The Barrington High School unified basketball team is about a lot more than winning and losing.
Just look at last Wednesday.
The team captured its second victory of the season, a come-from-behind 36-31 win over Mt. Hope. Few seated inside the school gymnasium, however, paid much attention to the scoreboard.
Instead, they spent the afternoon enthusiastically cheering for student-athletes such as Sidney Skurkovich, who nailed a corner jump shot from just inside the three point line, and Elijah Porter, who netted a nifty lay-up, and Peter Lyons, who led his team with 14 points. They cheered for all the other athletes who sprinted up and down the hardwood floor.
“It really isn’t about winning the games” said head coach Brian DeLaire.
They keep score at unified basketball games but it’s not about who’s ahead at the final buzzer. It’s about inclusion and learning from one another on and off the court. It’s about creating friendships through sports. It’s about school spirit and acceptance.
“It’s about including all the players, letting each player have that moment in the sun,” Mr. DeLaire added.
The unified basketball team is a mix of athletes — some students with disabilities and others without. Boys and girls from all high school grades play for the team. Some joined the team this year while others are veteran unified members.
Josh Linakis scored four points last Wednesday, and if you ask him, he’ll tell you he’s become a team leader. He’s enjoying his second year at guard, and though he spent his first two seasons at forward, Josh doesn’t have a preference where he plays. He said playing for the team is about having fun and being active with other people.
He also has a few regular tips for his teammates.
“They need to take their time while shooting,” he said.

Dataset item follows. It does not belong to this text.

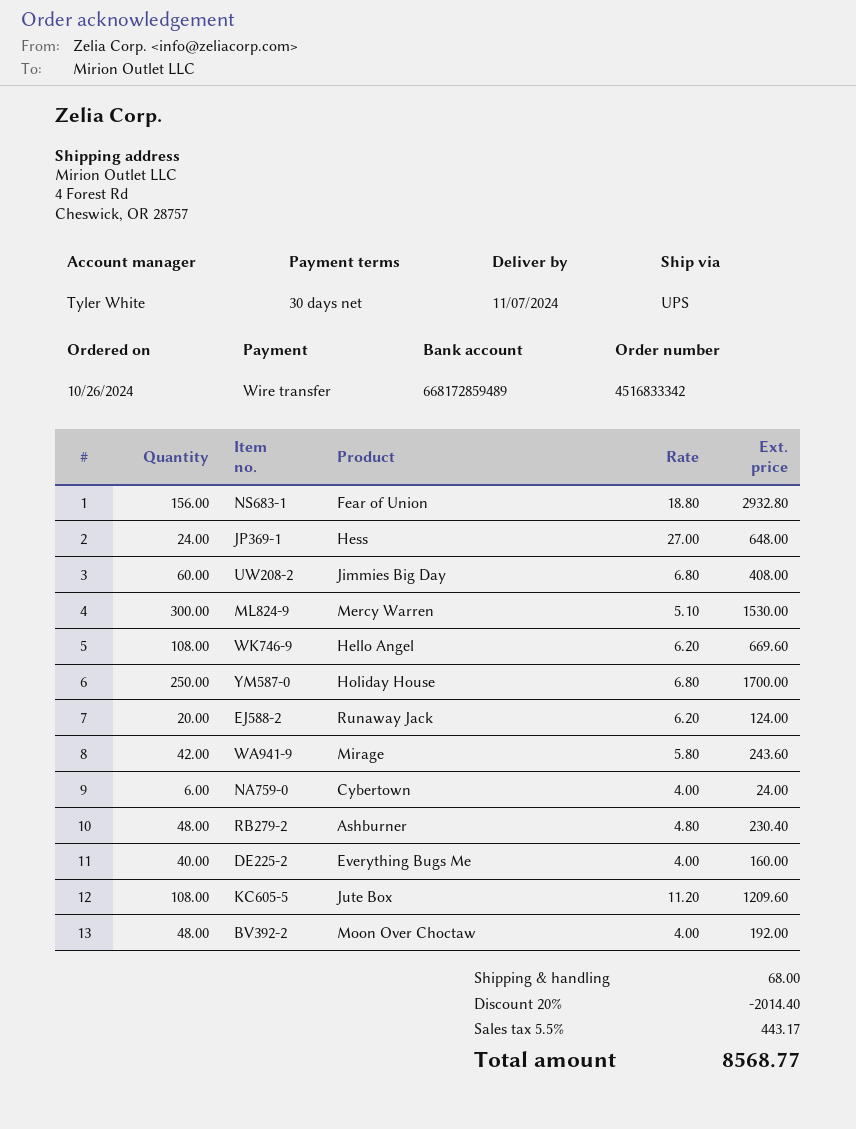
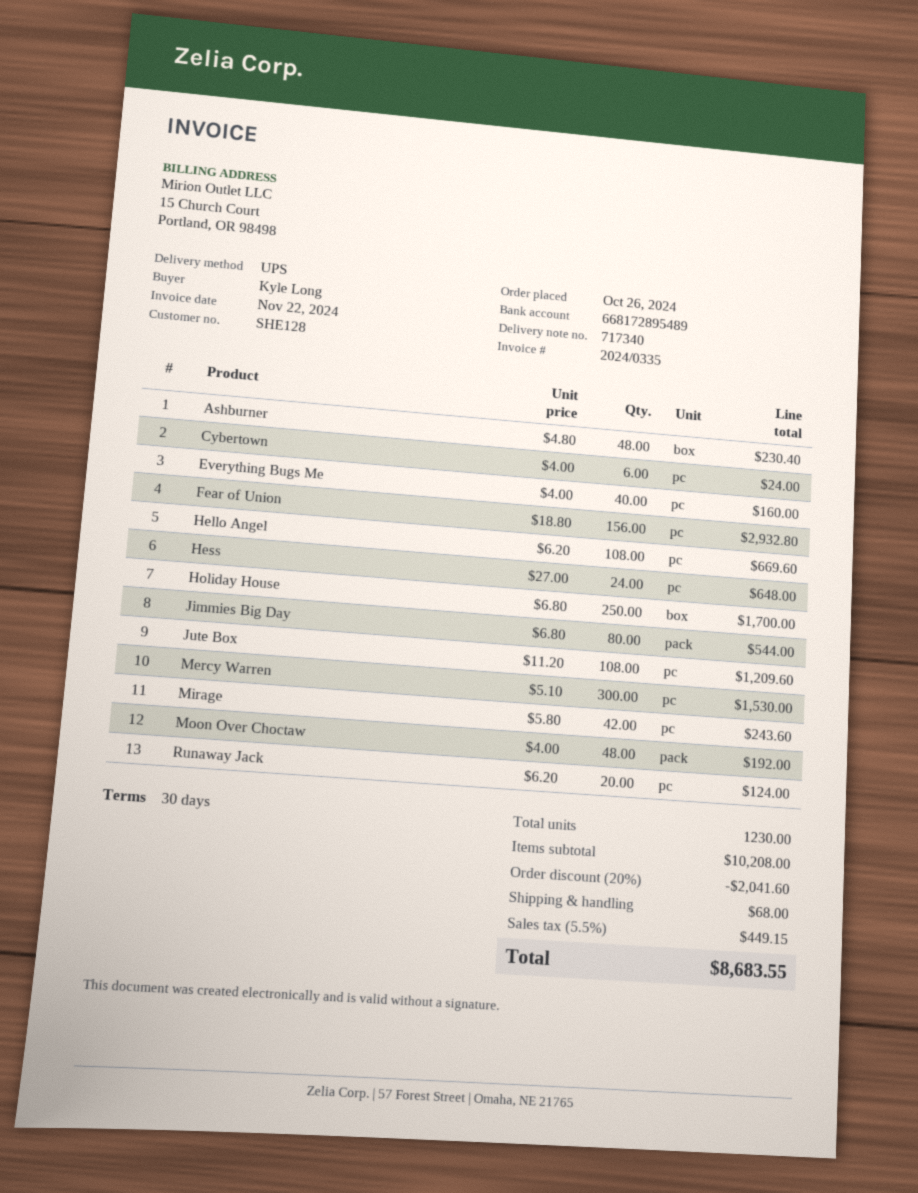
bank account: 668172859489 -> 668172895489
Jimmies Big Day: 60 x 6.80 = 408.00 -> 80 x 6.80 = 544.00
discount: 20% = 2014.40 -> 20% = 2041.60
tax: 5.5% = 443.17 -> 5.5% = 449.15
total: 8568.77 -> 8683.55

“And taking free throws, too.”
Mr. DeLaire has coached the team since its inception. He’s assisted by Amy Benevides, an adaptive physical education teacher at the high school who works with athletes throughout the week on drills, strength and conditioning.
“She’s a God-send to these kids,” Mr. DeLaire said of Ms. Benevides.
Mary Kate Rizutto also coaches the team. A veteran of both the high school girls’ and unified basketball programs, she spent the minutes before Wednesday’s game lining up players lay-up and shooting drills.
Emily Schwartz is a junior in her third year as a team partner. She said the unified basketball team is a varsity sport like any other at the school and that’s exactly how it’s treated.
She also said the program is aimed at bolstering the sense of school involvement for everyone on the team and she has learned a lot over the last three years.
“Everything isn’t about being competitive,” she said.
“It’s about having fun.”
Barrington High School was one of eight initial schools to field a unified team when the program kicked off in Rhode Island in 2010. Since then, the program has grown every single year. The unified volleyball program will enter its fourth season this fall while the unified basketball program expanded to the middle school level last year, where Barrington once again hosted a pilot team.
Jerry Dandeneau is Project Unify Coordinator with Special Olympics Rhode Island. He said 30 high schools in Rhode Island currently have unified basketball teams, five more than last year.
Emily has recognized the expansion of the program.
“It’s growing dramatically every year,” she said.
Mr. Dandeneau said adding schools isn’t simply about adding teams but making sure each site is promoting inclusion and incorporating the program as part of school culture.
He also said partners benefit from the teams as much as athletes.
“It’s a life lesson,” Mr. Dandeneau said. “They’re picking up life skills, learning to be respectful of other people.”
In the future, Mr. Dandeneau said the goal is to continue expansion of the program possibly offering a winter sport or junior varsity teams.
The high school unified team plays again on Wednesday, April 3 at Middletown.